POLITICS

The battle for Nongoma - Mangosuthu Buthelezi

IFP leader says his party is confronted by an opponent with deep pockets and a shallow conscience

Dear friends and fellow South Africans,

How do you compete against an opponent who has deep pockets and a shallow conscience? On Wednesday the IFP goes into by-elections in Nongoma, where the heart of the people has always beat to the rhythm of the IFP. We have a relationship of trust in Nongoma, built over years of toiling together for the benefit of our people.

The IFP served Nongoma with integrity during the most trying times of Apartheid.
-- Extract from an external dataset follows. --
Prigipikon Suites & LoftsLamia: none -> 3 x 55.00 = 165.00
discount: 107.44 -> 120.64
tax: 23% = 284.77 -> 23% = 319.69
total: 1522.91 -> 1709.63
We served Nongoma after 1994, having fought at the negotiating table for a bottom up system of governance that put power into the hands of people at local level, rather than concentrating it all in the hands of the few, at the top. Throughout the first ten years of democracy, the IFP served Nongoma from the helm of a provincial government that understood democracy and knew how to govern with clean hands.

Since the dominance of the ANC spread throughout KwaZulu Natal, the IFP has been Nongoma's voice; a loud voice of opposition against the closure of teacher training colleges, against mismanagement of local government funds, against tenderpreneurship and cadre deployment in municipalities, against corruption and against the withering of democracy under the burgeoning hegemony of the ANC.
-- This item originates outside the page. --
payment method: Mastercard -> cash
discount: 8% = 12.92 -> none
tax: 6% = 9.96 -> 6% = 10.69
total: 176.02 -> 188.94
With this long and effective partnership between Nongoma and the IFP, we enter three by-elections on Wednesday, fighting for all we're worth to keep Nongoma free and to keep the voice of Nongoma audible above the fury of empty promises and empty slogans from the ANC.

But the ANC lacks any integrity. This week, just days before the by-elections, the ANC rolled into Nongoma and suddenly started caring about the needs of the people. Using State resources, they brought the people of Nongoma gifts, specifically the people who live in ward 5 who will be voting next Wednesday. They effectively gave the people what already belongs to the people, for they used money that is already earmarked for delivering services, to deliver food parcels, fences and irrigation systems.

This was not the ANC delivering. It was Government doing what it's meant to do. And it wasn't ANC money. It was tax money. But ask someone in need what the difference is, and they will very likely not care. That is what the ANC is exploiting.

Last week they suddenly launched a housing project and this week they handed over a school block. But what did they do the week before last? What did they do last month, and last year, and in the ten years since they took power in KwaZulu Natal? The fact is, before this sudden election fever, the ANC did very little for the people of Nongoma.

In fact, in municipalities across KwaZulu Natal which are run by the ANC, service delivery is slowing and finances are in disarray. Several of the hung municipalities that the ANC could not take with an outright victory in the 2011 Local Government Elections, but which they finagled through a deal with the NFP, are now under administration. Within two years of taking these municipalities from the IFP, the ANC has managed to make such a mess that the Department of Cooperative Governance had to step in.

Last week, in my online newsletter, I gave a few facts and figures around corruption in the ANC. There is every reason for the electorate in Nongoma to reject the ANC, knowing that a vote for the ANC is a vote for corruption, mismanagement, waste, incompetence, poor leadership and arrogance. Ironically, throughout its campaign, the ANC has repeatedly commended the electorate of Nongoma on its political maturity. Yet they still think they can buy the votes.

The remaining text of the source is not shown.